Molly Shoichet, who directs a bioengineering laboratory at the University of Toronto, talked about engineered neural tissues that would treat or reverse spinal injuries. One of her research teams is injecting growth factors, antibodies, and scar-dissolving enzymes into the spinal columns of paraplegic mice. Another is implanting sleeve-like tubes around the severed spinal columns of mice and adding cocktails of cells, “creating a permissive environment for nerve regenerations,” said Shoichet.

The strategies show promise, she said – one video clip showed a paralyzed mouse that had regained some mobility.

But another problem is cropping up – cell loss. Replacement cells seem to have limited life spans.

In her Netherlands laboratory, only about 12 percent of replacement heart cells survived a mouse experiment, said Christine L. Mummery, a professor of developmental biology at University Medical Center Utrecht. “As time goes on, we lose a lot of cells,” she said. In the mice, about 1 million cells were injected into the heart wall. Humans, with far larger hearts, would require about 100 million of the hard-to-grow heart cells for therapy, said Mummery. To make that many, culture reagents alone would cost $10,000.

“It’s not just a technical problem,” she said, summing up another prominent tissue engineering issue. “It’s an economic problem.”

Mummery also mentioned the other big concerns in the tissue engineering world: ethical questions (the heart cells that specialize in beating, called cardio myocytes, were derived from human embryonic stem cells); safety (engineered heart cells, for one, can cause fatal arrhythmias); and immune rejection.

Safety is the paramount concern in any kind of human application of tissue engineering, said presenter Michael R. Rosen, director of the Center for Molecular Therapeutics at the Columbia University College of Physicians and Surgeons. He and three other researchers are working on a “biological pacemaker.” It would require no external power because it would prompt heart cells to improve the electricity-like structure that regulates cardiac rhythm.

“If we don’t get it right,” he said of the project, still in its animal-testing phase, “we have no business sticking it in people.”

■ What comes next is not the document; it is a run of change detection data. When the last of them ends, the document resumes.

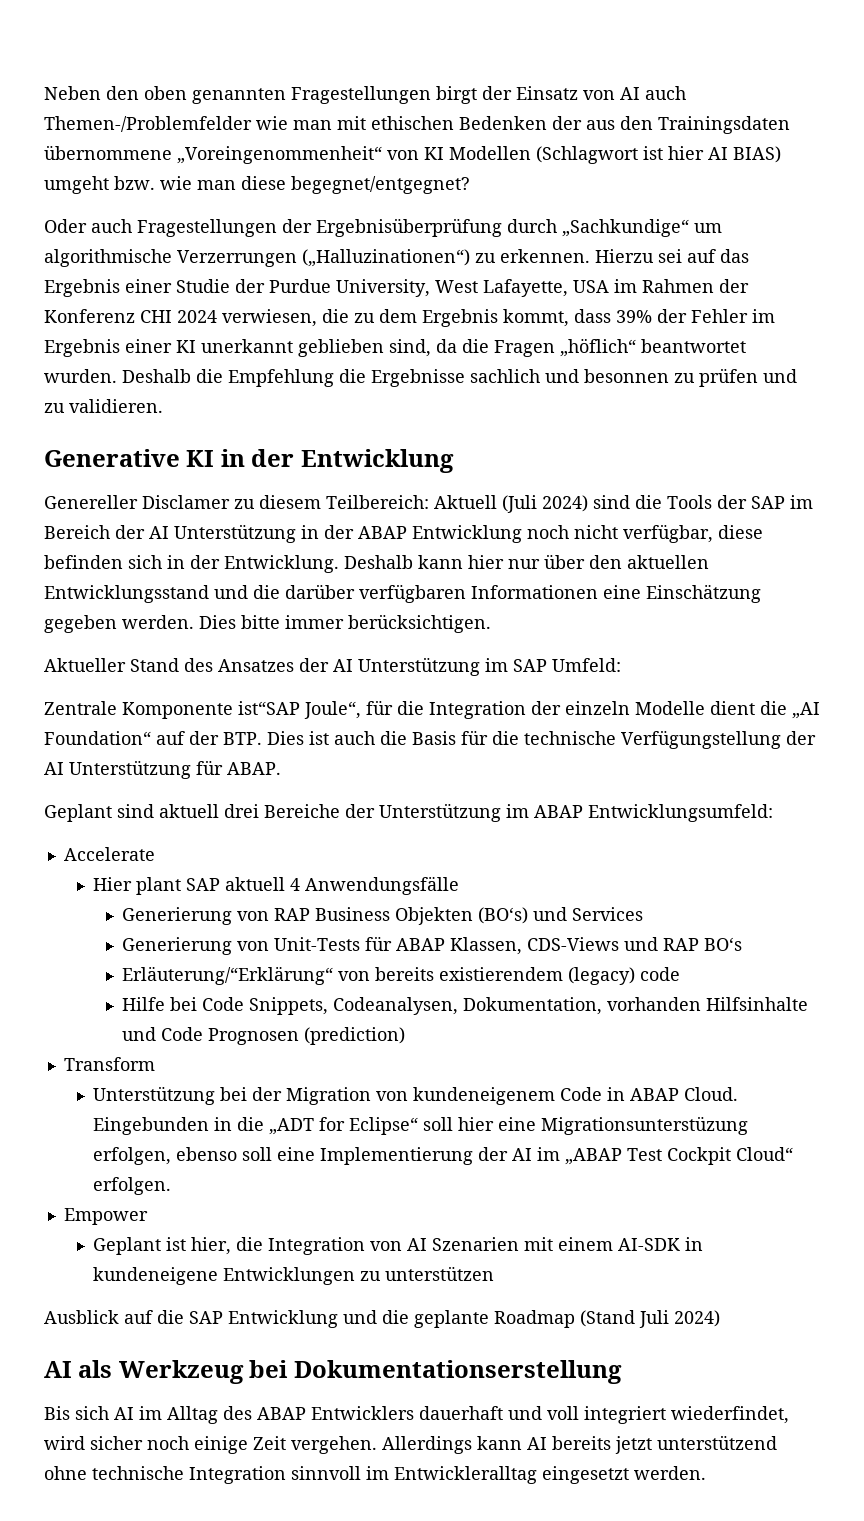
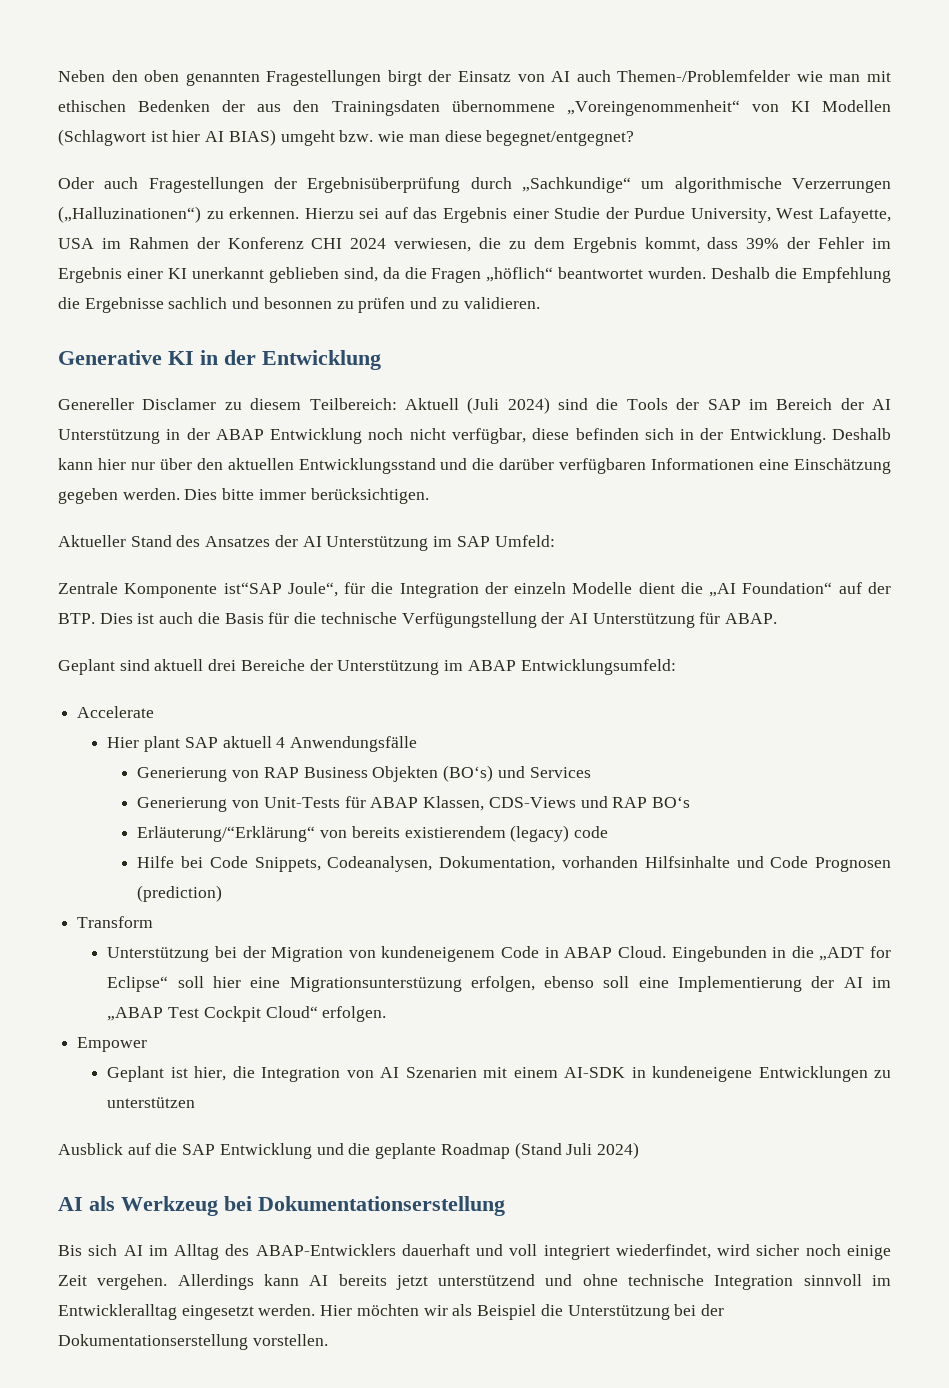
- Bis sich AI im Alltag des ABAP Entwicklers dauerhaft und voll integriert wiederfindet, wird sicher noch einige Zeit vergehen.
+ Bis sich AI im Alltag des ABAP-Entwicklers dauerhaft und voll integriert wiederfindet, wird sicher noch einige Zeit vergehen.
- Allerdings kann AI bereits jetzt unterstützend ohne technische Integration sinnvoll im Entwickleralltag eingesetzt werden.
+ Allerdings kann AI bereits jetzt unterstützend und ohne technische Integration sinnvoll im Entwickleralltag eingesetzt werden.
+ Hier möchten wir als Beispiel die Unterstützung bei der Dokumentationserstellung vorstellen.

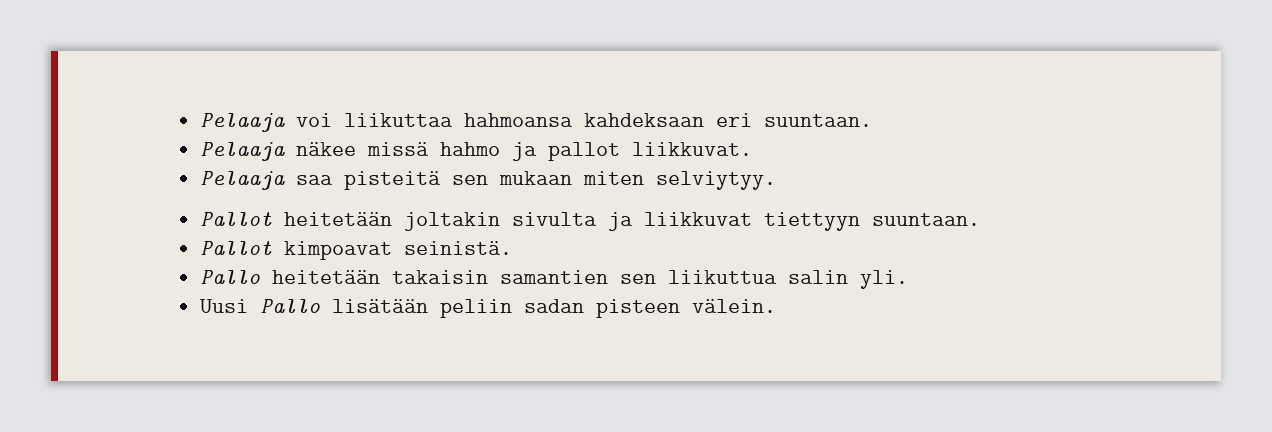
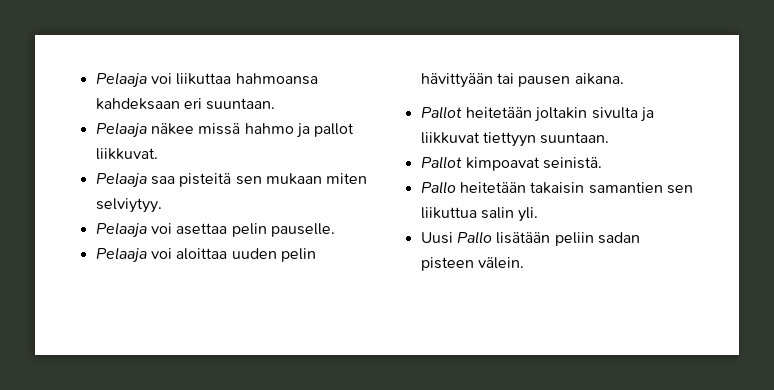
+ Pelaaja voi asettaa pelin pauselle.
+ Pelaaja voi aloittaa uuden pelin hävittyään tai pausen aikana.

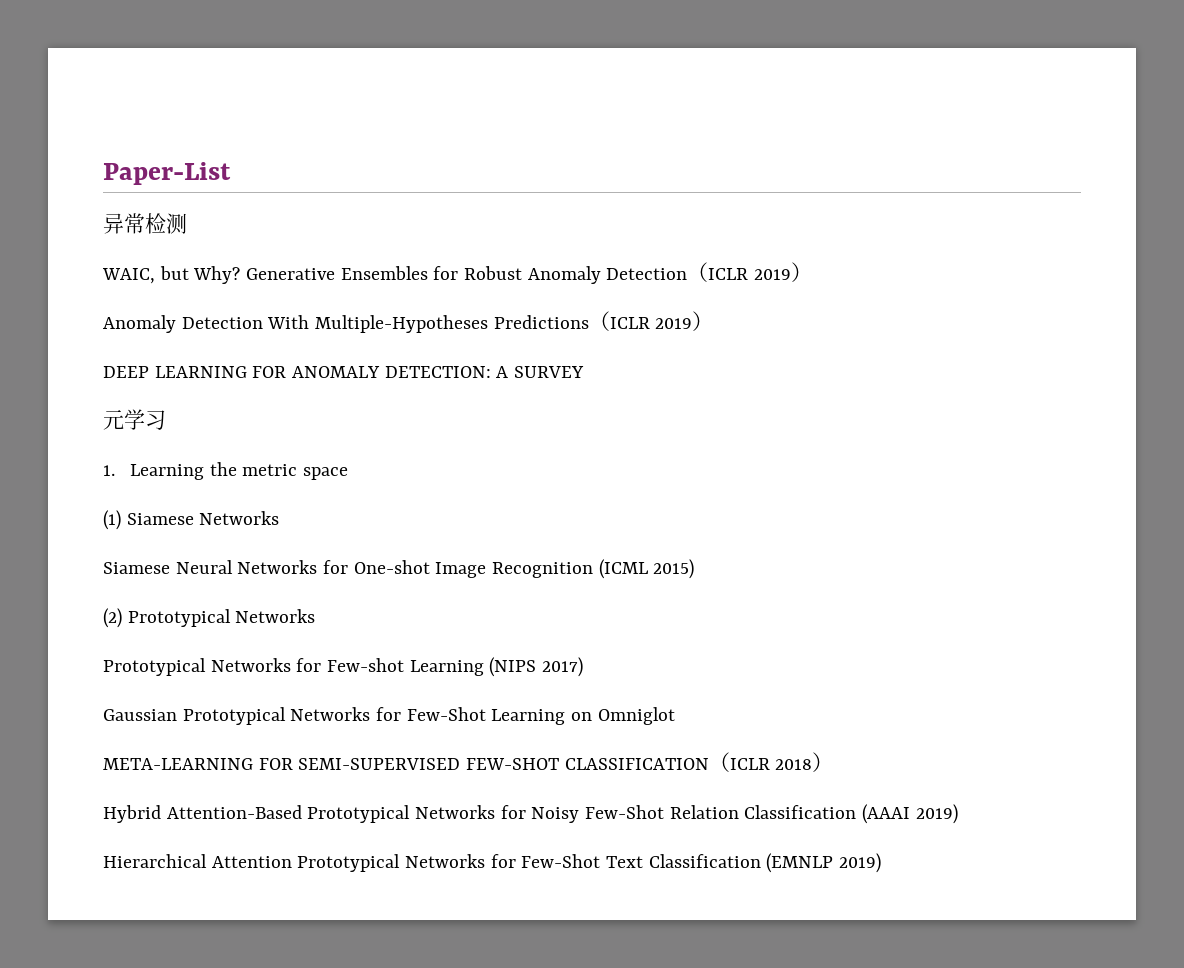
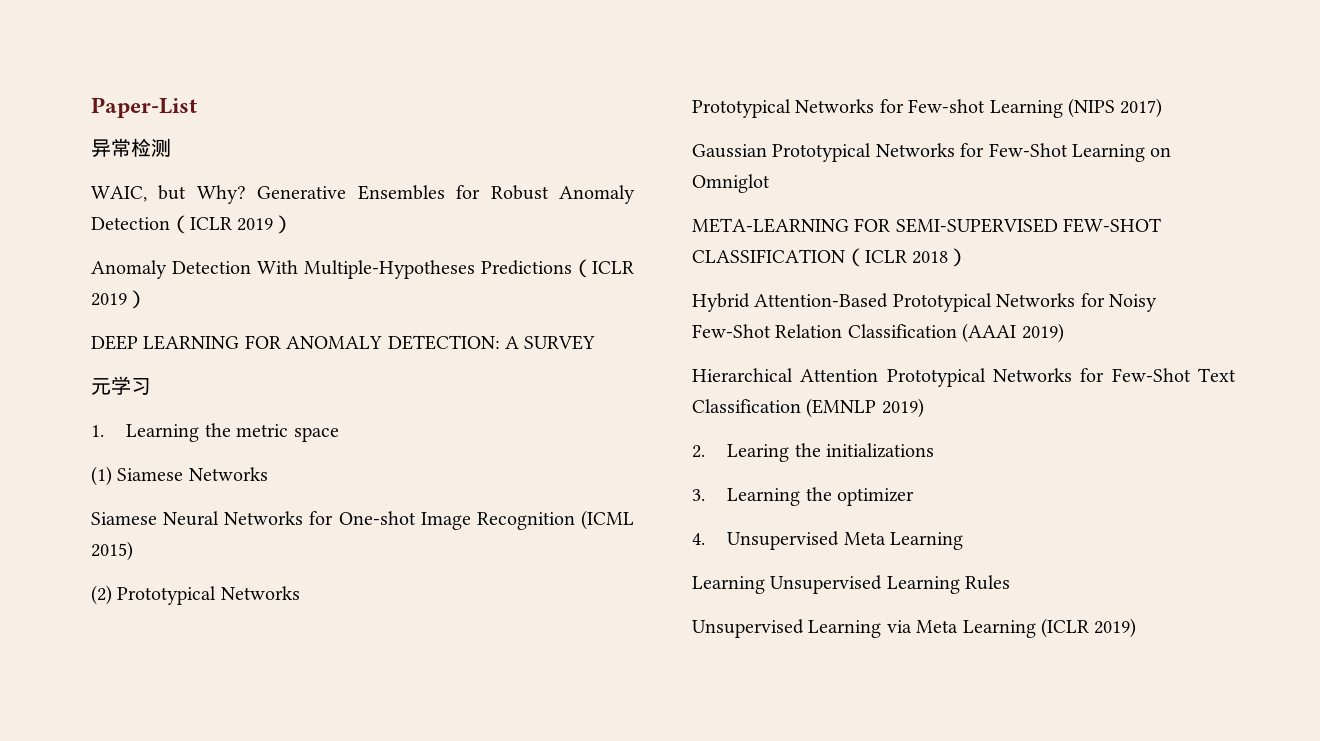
+ 2. Learing the initializations
+ 3. Learning the optimizer
+ 4. Unsupervised Meta Learning
+ Learning Unsupervised Learning Rules
+ Unsupervised Learning via Meta Learning (ICLR 2019)

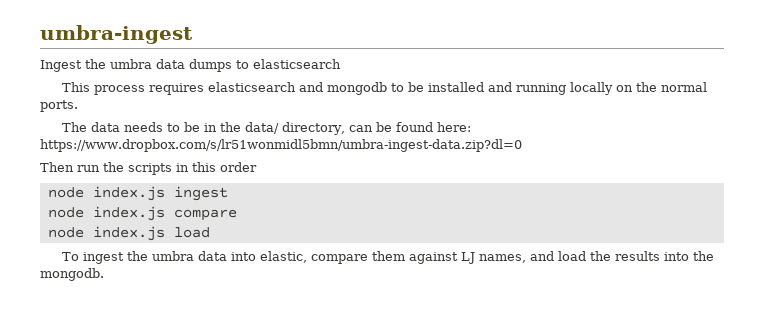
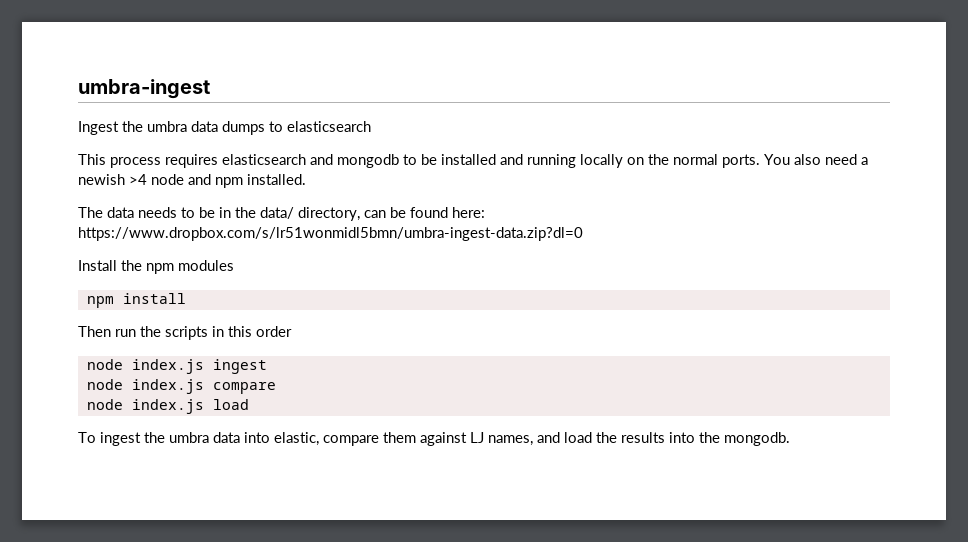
+ You also need a newish >4 node and npm installed.
+ Install the npm modules
+ npm install

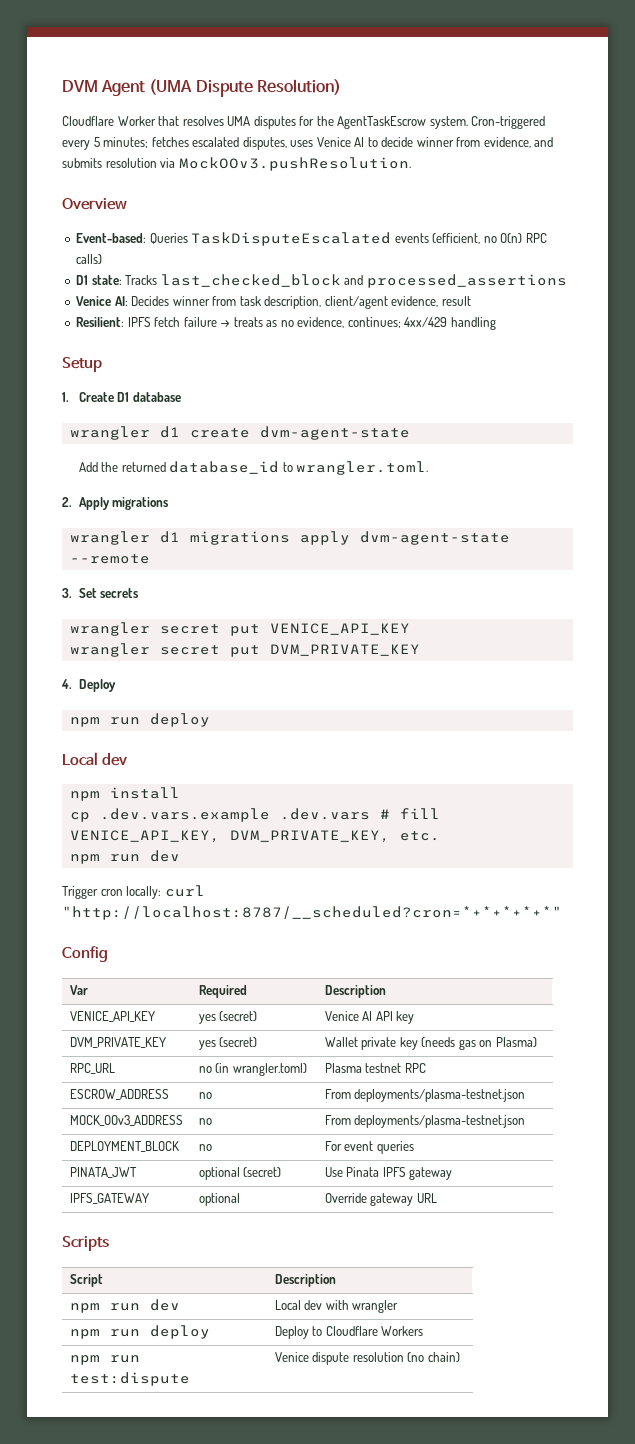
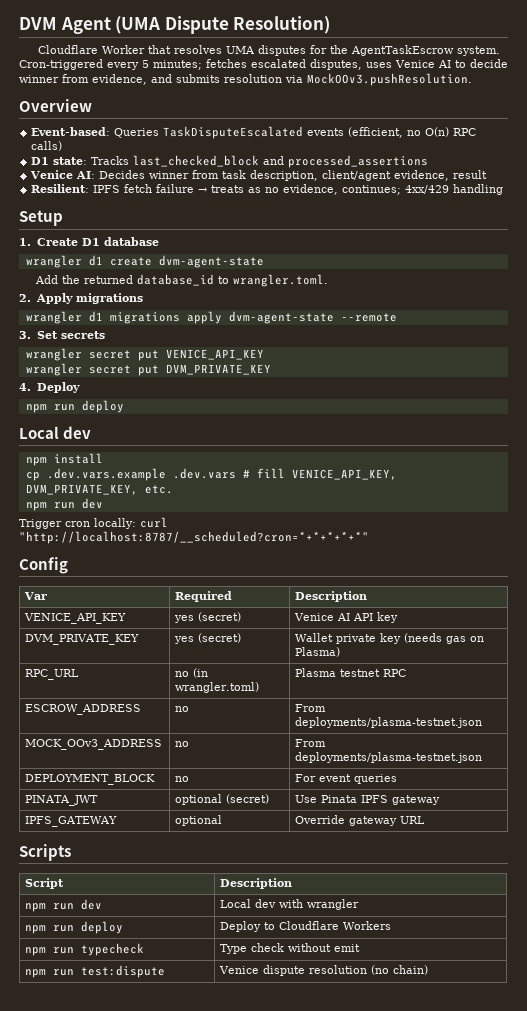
+ npm run typecheck | Type check without emit

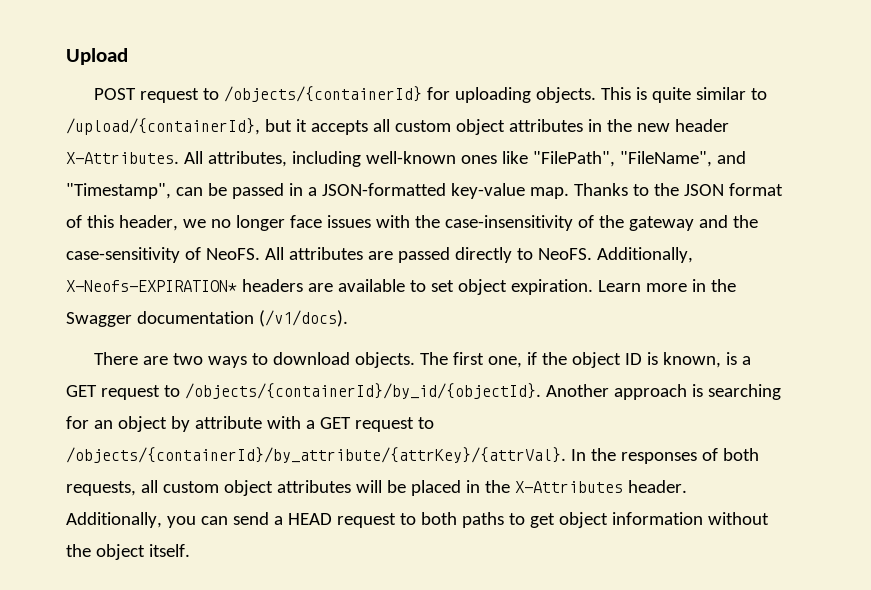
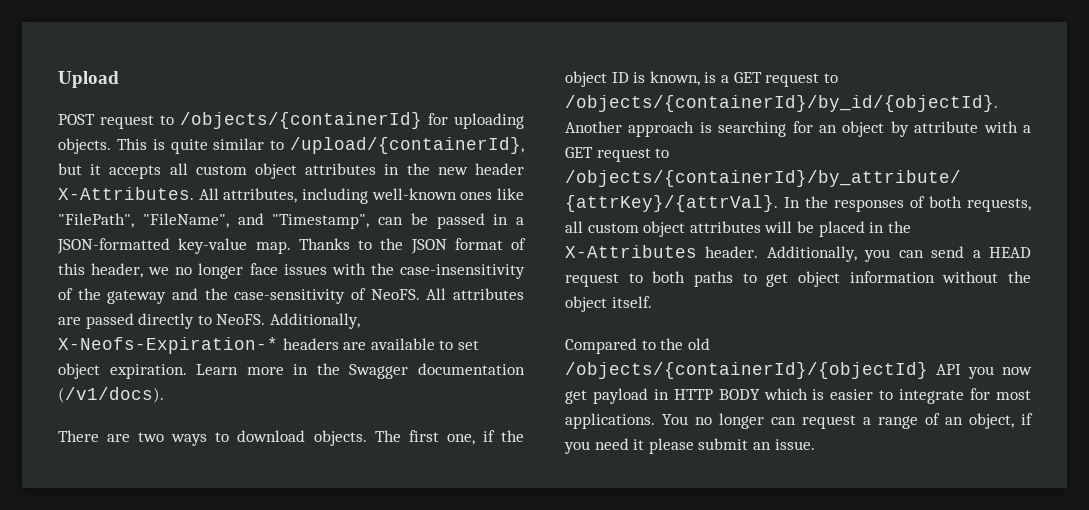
- Additionally, X-Neofs-EXPIRATION* headers are available to set object expiration.
+ Additionally, X-Neofs-Expiration-* headers are available to set object expiration.
+ Compared to the old /objects/{containerId}/{objectId} API you now get payload in HTTP BODY which is easier to integrate for most applications. You no longer can request a range of an object, if you need it please submit an issue.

Rosen said a biological pacemaker involves isolating a pacemaker gene found in the heart (HCN2), boosting its expression in heart cells grown from bone marrow, then injecting it into the left ventricle of the heart.

The technique has worked in dog models, but questions remain regarding toxicity, rejection, cell migration, malignancy, and cell loss (up to 40 percent in the first two weeks).

It may take until “the next century” to perfect a biological pacemaker, including human trials in tandem with conventional pacemakers, Rosen said. “But I think it will happen.”

Using injected cells to teach a damaged heart to beat properly again, without a machine, offers a lot of advantages. There would be no need for a battery and no risk of infection. A biological pacemaker, unlike a battery-operated one, would also make the subtle changes in heart rhythm required by the autonomic nervous system, which responds to exercise and emotion.

During the day-long symposium, the visiting experts mixed freely with the audience of engineers, medical doctors, bench scientists, graduate students, and venture capitalists. “They all had questions for each other,” said Barbara Grosz, dean of science at the Radcliffe Institute for Advanced Study.

Mummery, a world pioneer in stem cell research, called the Harvard event “the best tissue-engineering meeting I’ve ever been to.”

Once a year for five years, the institute has sponsored a themed symposium, designed to emphasize interdisciplinary approaches. (Past themes: computational biology, computer security, biodiversity, and “designing biology,” which explored the intersections of biology and physics.)

Grosz called Radcliffe “a convening force” that brings together a variety of disciplines in workshops, lectures, and the annual symposia.

“Frontiers of Tissue Engineering” this year delivered a particularly resonant message at Harvard, which is expanding its bioengineering resources and programs. There are eight – three of which are new or forthcoming.